2016.07.05 09:41 "[Tiff] Proposed API improvements", by Yakov Galka

2016.07.05 09:41 "[Tiff] Proposed API improvements", by Yakov Galka

Hello everyone,

I know that libtiff is very old, doesn't change much, and thus I'm not sure how reluctant you are to any significant modifications, even if backward compatible. Yet, I inherited a codebase that uses libtiff a lot and thus I wish to provide some input based on my experience of real-world uses of libtiff, lessons learned, and suggest what can be done to improve libtiff in year 2016.

Uniformization: Read strips as tiles
=============

Despite the difference between them per the specification, they are essentially different ways to segment the image. Code that reads a TIFF does the same thing: gets the dimensions of the tiles/strips, computes the indices of the tiles/strips within the region-of-interest, and fetches the data from these tiles/strips. In the codebase I maintain there was a lot of code that supported both tiled and stripped tiffs by means of conditioning and calling one interface or the other. I refactored it to use some TIFFBlockXXX functions which dispatch to TIFFTileXXX or TIFFStripXXX as needed, thus hiding the differences. Although a trivial change, I believe that others will benefit if this makes it into libtiff. Since libtiff can extend the behavior of its APIs, we can change the TIFFTileXXX interface to support reading strips rather than introducing new API like I did. The only function that has to be added is TIFFTileDims(TIFF *t, uint32 *tw, uint32 *th, uint32 *td) which will return the dimensions by looking at the tags appropriate for the tiff at hand.

Having something like this for writing TIFFs would be useful too, though I haven't looked into it yet.

Note that libtiff already provides a somewhat similar feature wrt. reading scanlines through the strip interface (aka 'strip chopping'), though there we have a significant difference between the two: strips provide fast random-access which scanlines do not.
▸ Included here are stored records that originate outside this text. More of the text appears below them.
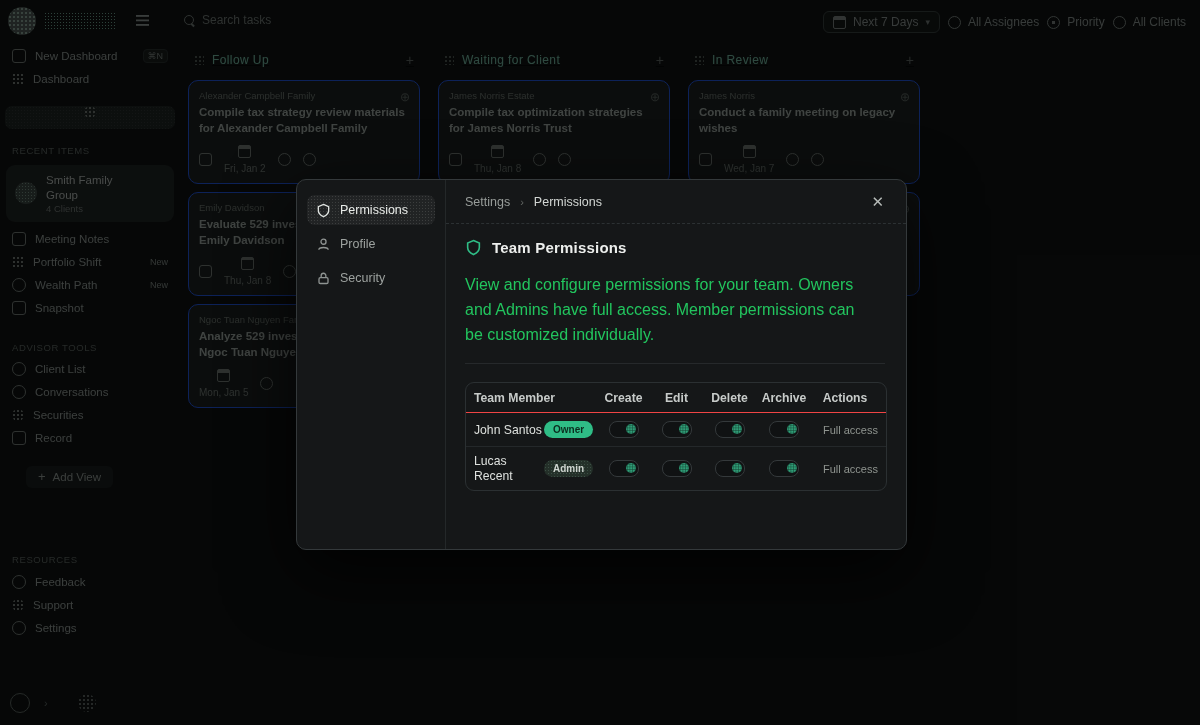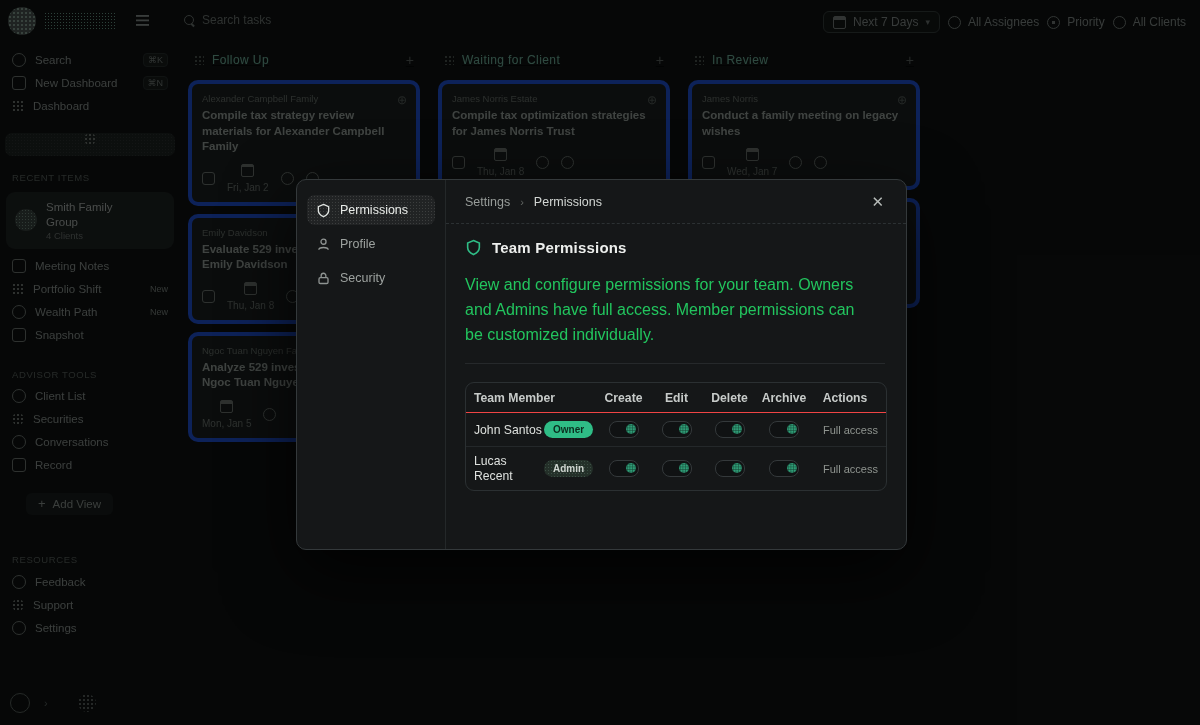"Search" div.srow { html: <div> <span></span> <span>Search</span> <span>⌘K</span> </div> -> none }
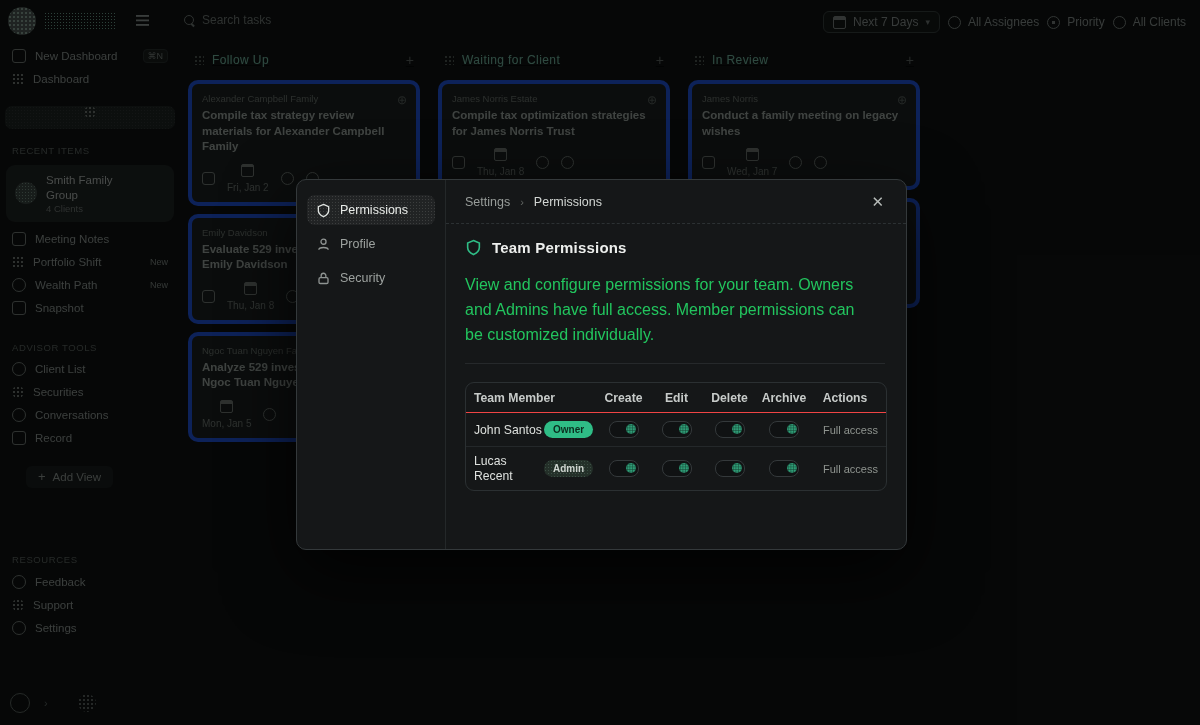"Alexander Campbell Family" .card { border: 4px solid #1d4ed8 -> 1px solid #1d4ed8 }
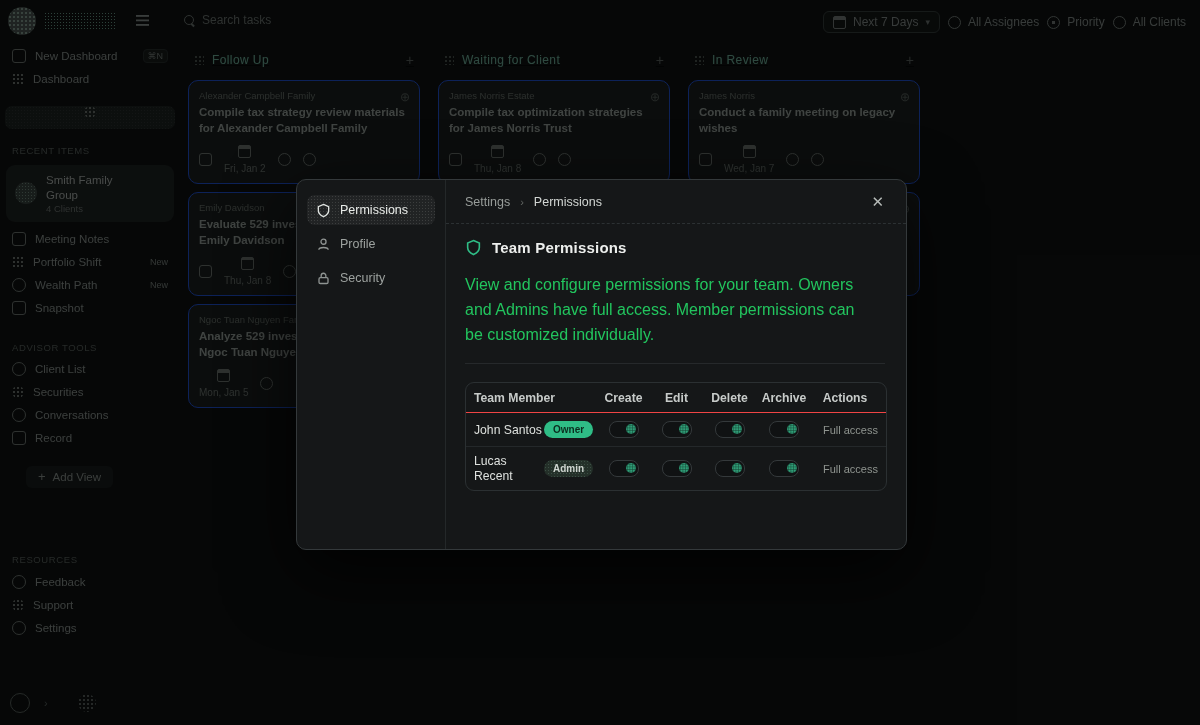"Securities" div.srow { order: before "Conversations" -> after "Conversations" }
Side note on strip chopping: it had been nice if the reported tag values would always be what's written in the TIFF (or what's implied), and the actual tile sizes reported by TIFFTileDims. Though I acknowledge that this would break the compatibility and thus isn't relevant much for the current discussion.

Error handling
=========

Already raised in, at least, 2000 and 2007: http://www.asmail.be/msg0054963626.html

http://www.asmail.be/msg0054639755.html

Current error handling routines are overridden globally, thus causing trouble in multi-threaded environments or in library code that uses libtiff internally but cannot interfere with other users of libtiff (i.e. from application code or sibling libraries using libtiff).

It was suggested to use TIFFErrorHandlerExt as a potential solution. But TIFFErrorHandlerExt CANNOT BE RELIABLY USED, because the caller of

TIFFErrorHandlerExt is not in control of what the clientdata he is receiving will be.

In one of the above threads, it was proposed to duplicate each of the TIFFOpen, TIFFOpenW, TIFFFdOpen, TIFFClientOpen functions to accept the error handling procedure. I want to note that this is nonsensical either, because if the clientdata isn't specified by the author of the error handler (like in the TIFFOpen, TIFFOpenW and TIFFFdOpen) then there is nothing she can do with it in the callback. Therefore it's only the TIFFClientOpen which has to be extended.

Surely these features require a lot of laborious work (mostly the second one). I may participate in some of the effort. Therefore, considering the scope of the changes, I wish a consensus is reached of whether such changes would be welcome at all.

Sincerely,

Yakov